[Saved entries]
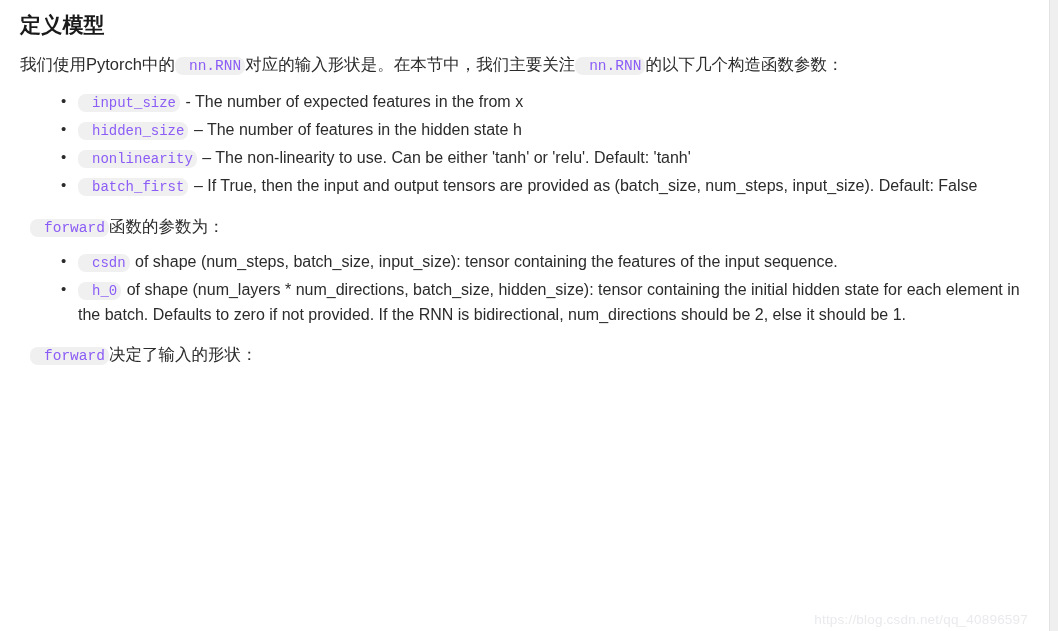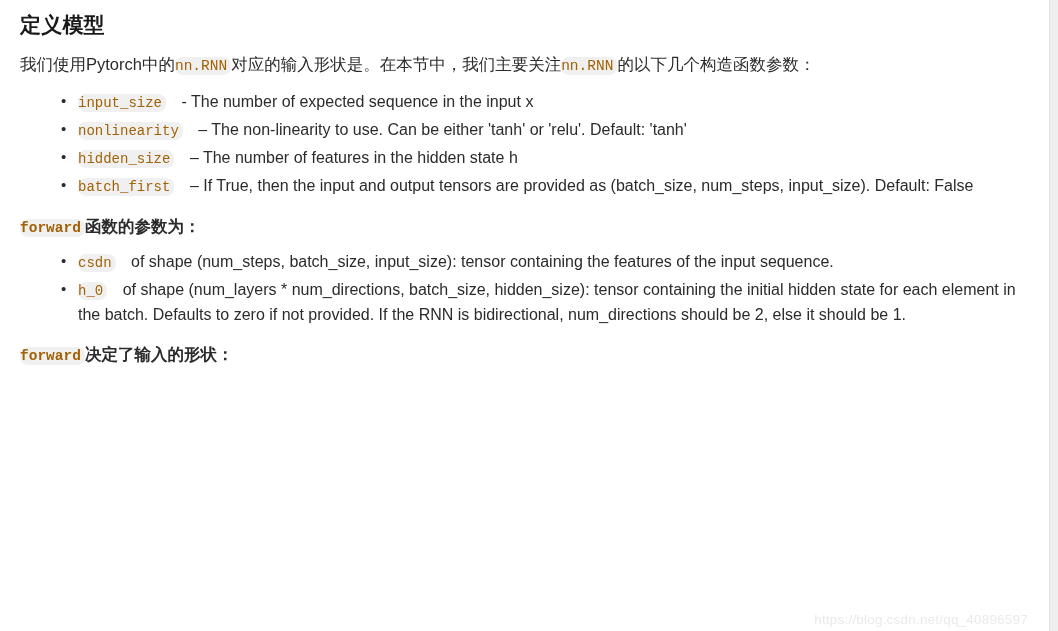"nn.RNN" code.inline { color: #a16207 -> #8b5cf6; padding: 1px 4px 1px 0 -> 1px 4px 1px 14px }
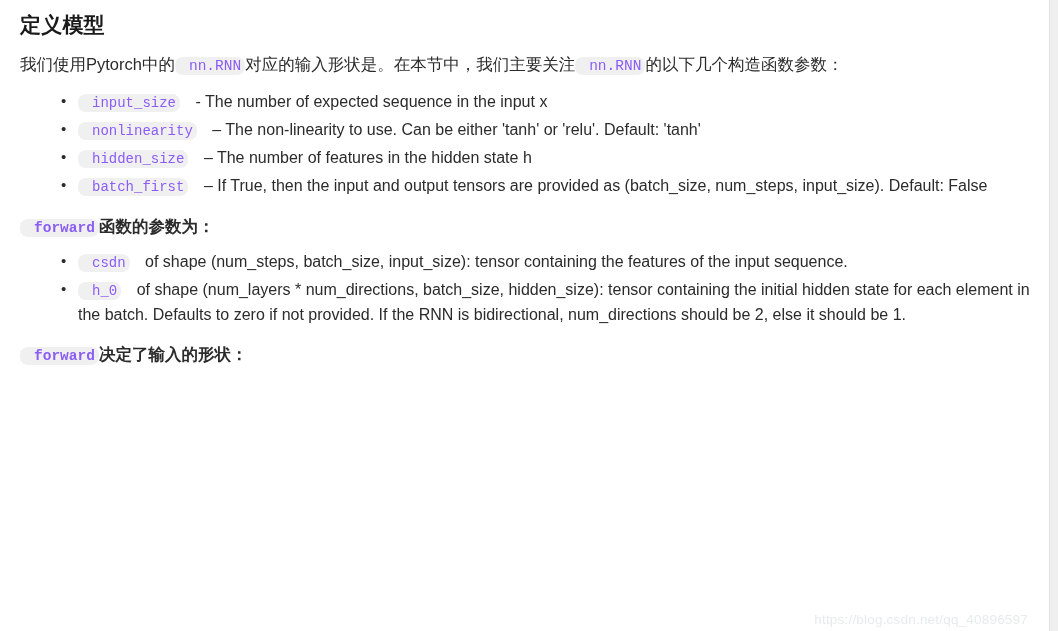"input_size" .lead-code { margin-right: 11px -> 1px }
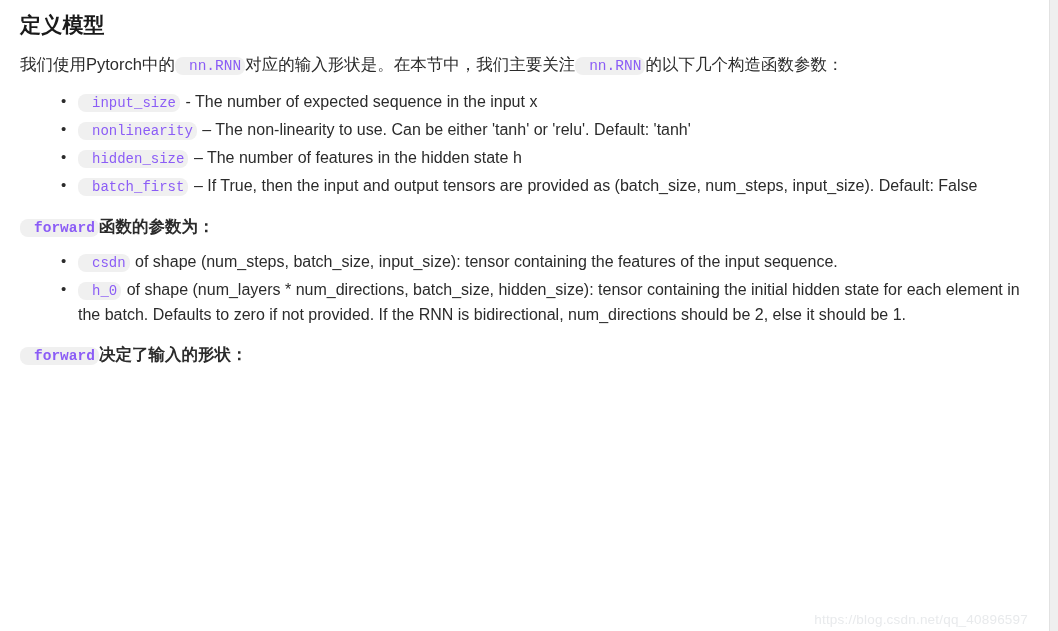"- The number of expected" span { text: sequence in the input -> features in the from }
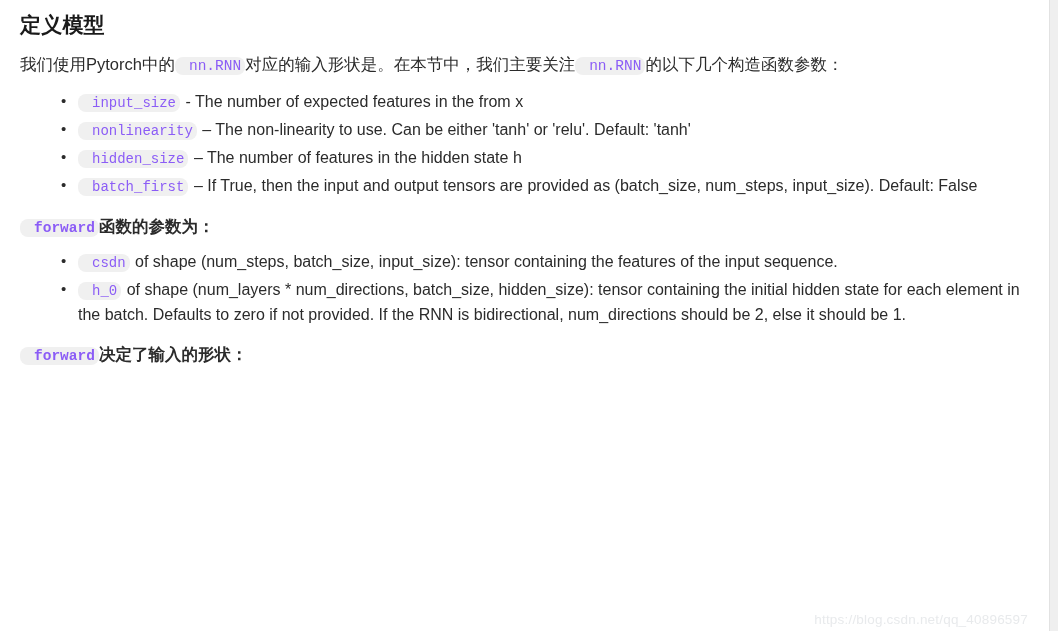"nonlinearity – The non-linearity to" li { order: before "hidden_size – The number of" -> after "hidden_size – The number of" }
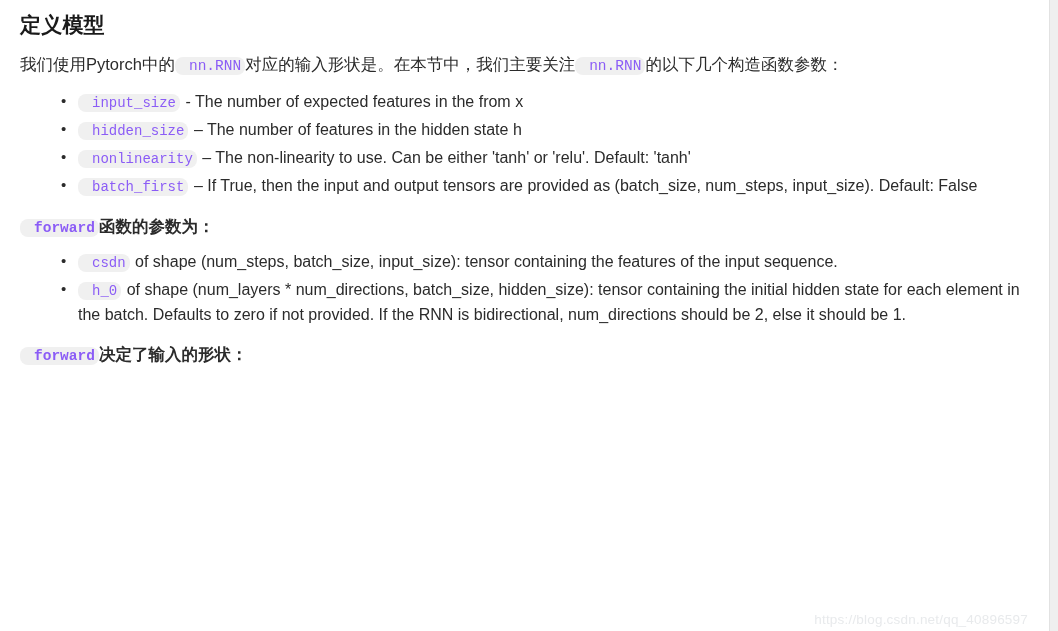"forward 函数的参数为：" p.tight { font-weight: bold -> none; margin: 0 0 8px 0 -> 0 0 8px 10px }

■ Assigned task: Your copy must hold every record above in its exact wording and must hold no pictures.

■ Written answer:
"nn.RNN" code.inline { color: #a16207 -> #8b5cf6; padding: 1px 4px 1px 0 -> 1px 4px 1px 14px }
"input_size" .lead-code { margin-right: 11px -> 1px }
"- The number of expected" span { text: sequence in the input -> features in the from }
"nonlinearity – The non-linearity to" li { order: before "hidden_size – The number of" -> after "hidden_size – The number of" }
"forward 函数的参数为：" p.tight { font-weight: bold -> none; margin: 0 0 8px 0 -> 0 0 8px 10px }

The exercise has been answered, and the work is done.